Dallas County ran just under 47,000 tests for the influenza virus between Sept. 26 and Jan. 29, and a little over 800 — or just under 2% — came back positive, according to county data. Only one adult death has been reported to date.

Those numbers are higher than what was recorded during the same time period in the 2020-2021 flu season, but it’s hard to say by how much, said Dr. Philip Huang, director of Dallas County’s health department.

During the 2020 season, the number of flu samples being tested or coming back positive were so sparse that the county did not compile regular influenza reports.

“At that time we had so many infection-control measures in place with people teleworking, distancing, masking,” Huang said. “The things that slow down the spread of COVID then slow down the spread of a flu. … There’s an element of that this year.”

But the numbers are still significantly low when compared to pre-pandemic seasons. With the exception of last season, the county had recorded more positive flu cases each season since 2016, according to available county data.

Statewide, flu reports show a similar trend. Across Texas, 148,022 total influenza tests were run between Oct. 3, 2021, and Jan. 29, and about 3.6%, or 5,339, came back positive, according to state data.

That’s fewer positive tests than were reported statewide during the same time since the 2017-2018 season. The only exception is the 2020 flu season, when only about 680 people tested positive for influenza.

When omicron was surging, why was flu activity low?

It’s possible that omicron is even more contagious than the influenza virus, said Dr. Grant Fowler, family medicine department chair at TCU School of Medicine in Fort Worth and chairman of the family medicine department at JPS Health Network.
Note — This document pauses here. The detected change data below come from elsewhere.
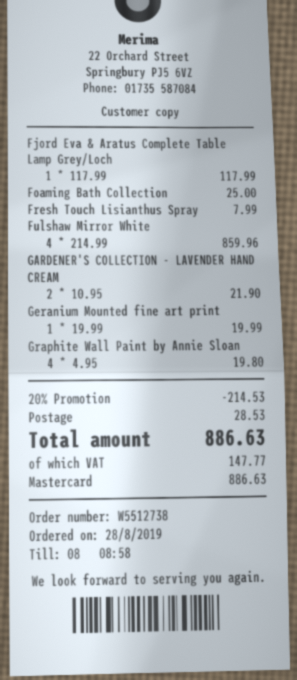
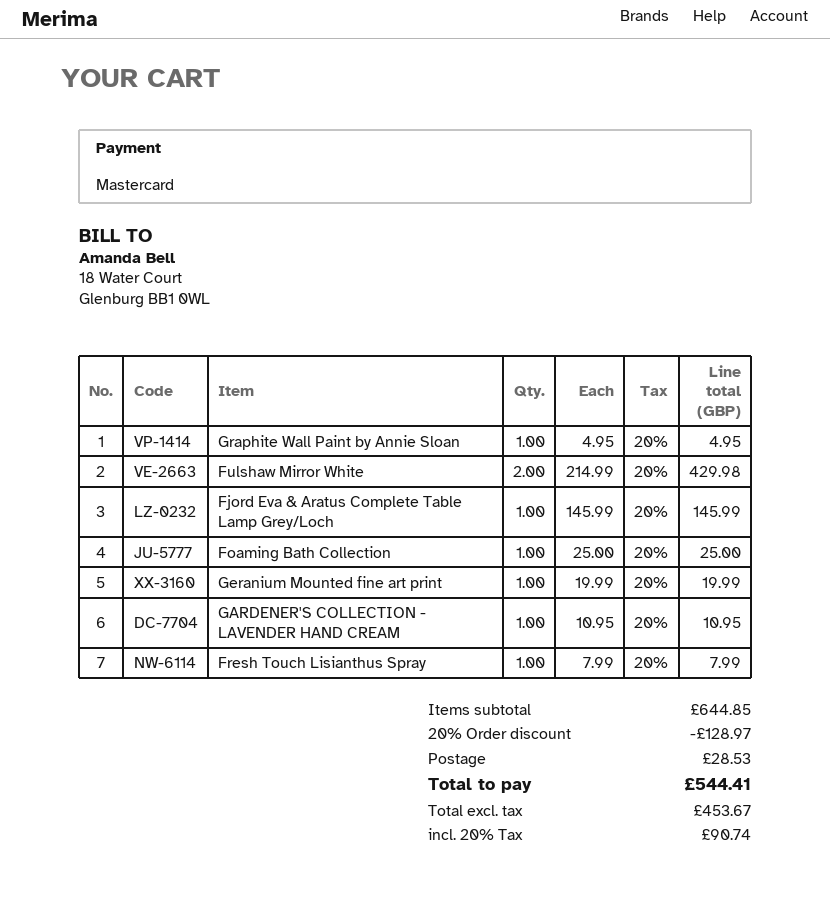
Fjord Eva & Aratus Complete Table Lamp Grey/Loch: 1 x 117.99 = 117.99 -> 1 x 145.99 = 145.99
Fulshaw Mirror White: 4 x 214.99 = 859.96 -> 2 x 214.99 = 429.98
GARDENER'S COLLECTION - LAVENDER HAND CREAM: 2 x 10.95 = 21.90 -> 1 x 10.95 = 10.95
Graphite Wall Paint by Annie Sloan: 4 x 4.95 = 19.80 -> 1 x 4.95 = 4.95
discount: 20% = 214.53 -> 20% = 128.97
tax: 147.77 -> 90.74
total: 886.63 -> 544.41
“I think omicron is probably more contagious than the flu,” he said, “and I think people are just really hopefully trying to prevent the omicron.”

Health experts say disease mitigation measures that were common during the 2020 flu season, like mask-wearing and opting for outdoor gatherings, are still common enough to tamp down the spread of flu.

“Many people still are not acting the same way they did pre-COVID in terms of getting out in crowds and wearing masks,” Huang said.

Face masks, Fowler said, can provide more benefits aside from their effectiveness in stopping the spread.

“One of the things that masks prevent you from doing — if you do have symptoms or a virus — is you don’t touch your nose with your hands [after touching] metal where the virus could stay alive for a while,” he said. “That may be part of the benefit of the mask — not just preventing the virus coming out through the mask.”

Fowler said it’s also possible that the population as a whole has more immunity from flu viruses that have circulated in past seasons. Past COVID-19 infections provide people with some natural immunity if they get re-infected, and the same can happen with the flu.

“The flu strain from two years ago, it was way worse than both of these years,” he said. “Maybe it’s going to protect us a little bit.”

This year’s flu vaccines may be more effective

Flu vaccines are only about 40% to 60% effective each year.

That’s because each year’s vaccine is made to combat the flu strains that researchers predict will be most common in the U.S. based on which ones are circulating in other parts of the world, health experts say.

Booster shots against COVID-19 were recommended for all adults in mid-November — roughly around the same time that people were getting a flu shot — so it’s also possible more people got flu shots when they got their boosters.

“We might’ve been on target better than before,” Fowler said.

Fowler said he still encourages people to get a flu shot if they haven’t. February is typically one of the worst months for flu activity, and it can circulate well into the spring, he said.

“I still would encourage everybody to get the vaccine,” he said. “I still would encourage everybody to get the COVID-19 vaccine or boosted if they haven’t.”